Journey from Port Moresby General Hospital to Madang
In Madang in 1998, I turned up at my workplace Operating Theatre and my team was already there in full swing at 0730 hours, they were called early at 6 am for an emergency operation to help an expatriate mother deliver her baby.
The baby came out completely flat (can’t breathe), so our team started trying to revive the baby without luck, the baby died. All the efforts were in vain, mother had undergone Emergency operation to save the baby!
So sad, everyone responsible turned around and there was ONLY ONE PERSON RESPONSIBLE!
The Community Health Worker that was monitoring the mother and baby in the INTERMEDIATE ward of the Hospital.
She got ALL the blame for NOT calling for EXPERT help earlier (on time) for the rescue mission.
She was crying, and I went to her, and comforted her after doing a quick audit of the case.
My quick audit findings:
1. That particular CHW was not a trained midwife. She did not know the normal and abnormal foetal heart rates. She recorded foetal heart from 150 starting her shift at 10 pm, and finally arrived at 40 at 6 am. That’s when she knew that heart rate below 60 is bradycardia (adult normal range), so called for help, that was 4 hours too late. The foetal HR was 120 b/m at 2 am, that was the correct time to call for help, however, the poor CHW was not given that knowledge, so what do you expect?
2. The intermediate ward is like a hotel, a private ward with no disturbance. That is Not a Critical Care Monitoring Unit, where we monitor patients hourly, a very busy ward.
Therefore, this was a management problem, SYSTEM ERROR!
To put this Critical patient in the Intermediate ward and secondly assigning an inappropriate night shift officer to monitor this patient.
I defended the CHW, and she was so happy. Case closed, no further action.
My family and I left for Nonga Base Hospital in 1999, as the Deputy Chief Anaesthetist for New Guinea Islands region (from 1999 to February 2006).
We started Critical Care Medicine in Nonga during this time.

After a month of my arrival in Nonga in 1999, we had a mother who collapsed in the post-natal ward after bilateral tubal ligation (a relatively minor procedure with little to no complications).
Patient was in a critical state requiring respiratory assessment, so I was asked to help. With the interest, knowledge, skills, and understanding of Critical Care Medicine, I used these on this patient.
According to my assessment, this patient developed internal haemorrhage post bilateral tubal ligation, so required Emergency operation to try and save the mother.
However, according to medical standard protocol, I can only offer advice, it is up to the Speciality Physician to authorize the emergency lifesaving operation.
The Speciality Physician depended on the advice from the Speciality Registrar (trainee doctor), who lacks the knowledge and understanding of Critical Care Medicine.
The excuse that was given was that this patient developed disseminated intravascular coagulation, and not internal abdominal haemorrhage. Basically, lack of knowledge!
What would have been the cause of disseminated intravascular coagulation?
And why did the patient develop intravascular coagulation?

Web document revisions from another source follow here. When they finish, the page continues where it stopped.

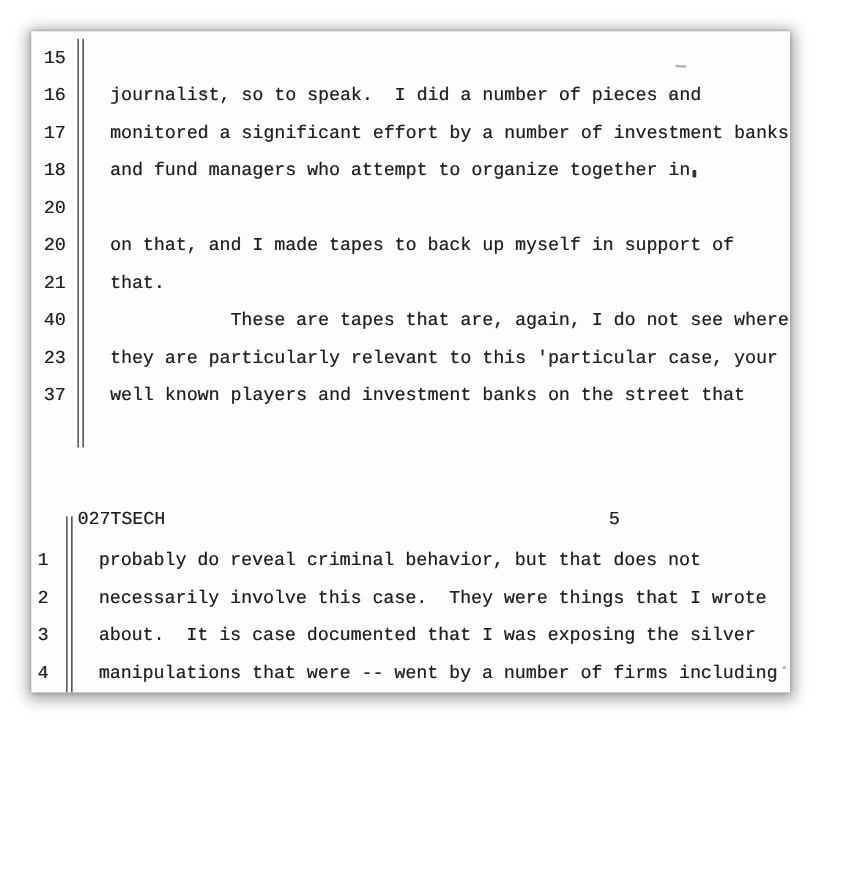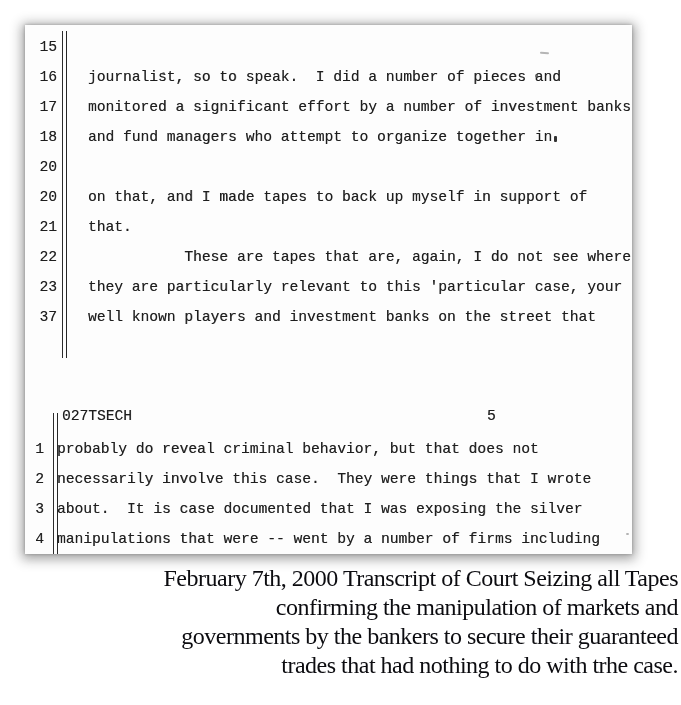"15" .canvas { text-align: right -> none }
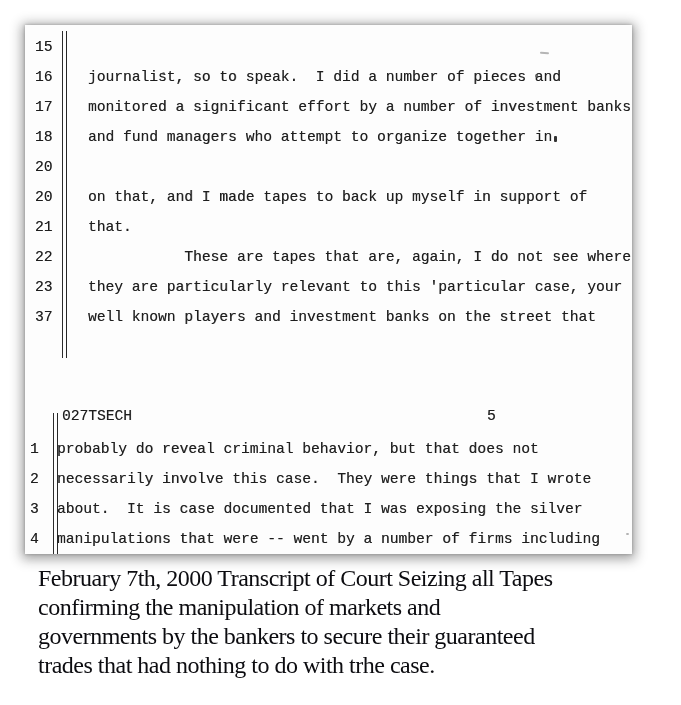"22" span.t-num { text: 22 -> 40 }
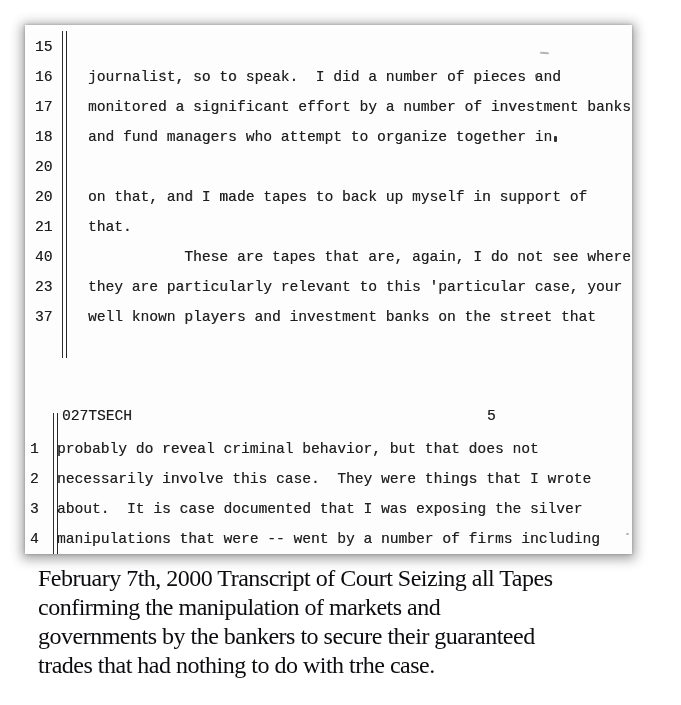"probably do reveal criminal behavior," .block-2 .t-text { margin-left: 13px -> 35px }
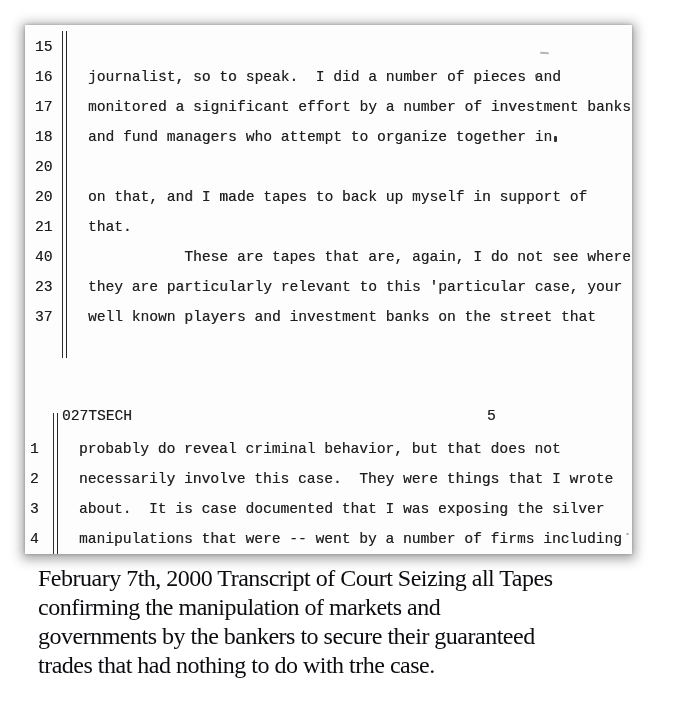"February 7th, 2000 Transcript of" div.caption { html: <div> <div>February 7th, 2000 Transcript of Court Seizing all Tapes</div> <div>confirming the manipulation of markets and</div> <div>governments by the bankers to secure their guaranteed</div> <div>trades that had nothing to do with trhe case.</div> </div> -> none }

We didn’t do anything further, and the poor mother died, I was devastated, because I knew the problem, and I knew, we could have saved the mother, BUT the Medical system was unhelpful.
A system error!
So, I waited for the new fresh graduate Resident Medical Officers the following year 2000. As soon as they arrived in the hospital, we set a strong Continued Medical Education (CME) program, and used this vehicle to teach Critical Care Medicine subspecialty.
Start of formal training in Critical Care Medicine in Papua New Gunea.
The well-known Resident Medical Officers of 2000 from Nonga Base Referral Hospital were: Dr. Julius Plinduo (Emergency Physician) and late Dr. Kapeo. Later Dr. Arnold Waine and his lovely wife Dr. Shalon Waine, Dr. Perista Mamadi and Dr. Ruben Kamus joined us as Service Registrars.
The journey continues with next batch of Resident Medical Officers who are now very prominent and powerful Specialists (Super Specialists), in their own fields of interest.
Ones that come to mind easily are, Dr. Alex Maha, Dr. Kilalang (paediatric cardiologist), Dr. Apuahe (Neurosurgeon), Dr. Charles Benny, Dr. Beryl Vetuna and Dr. Wandi.
We built the Critical Care Medical Team using the Anaesthetic team capability.
So, our Critical Care Team consisted of Anaesthetic Technical Officers on call, who would take care of the Respiratory system assessment and management (experts) and the Speciality Registrar responsible for Circulation assessment and management and specific management of the patient.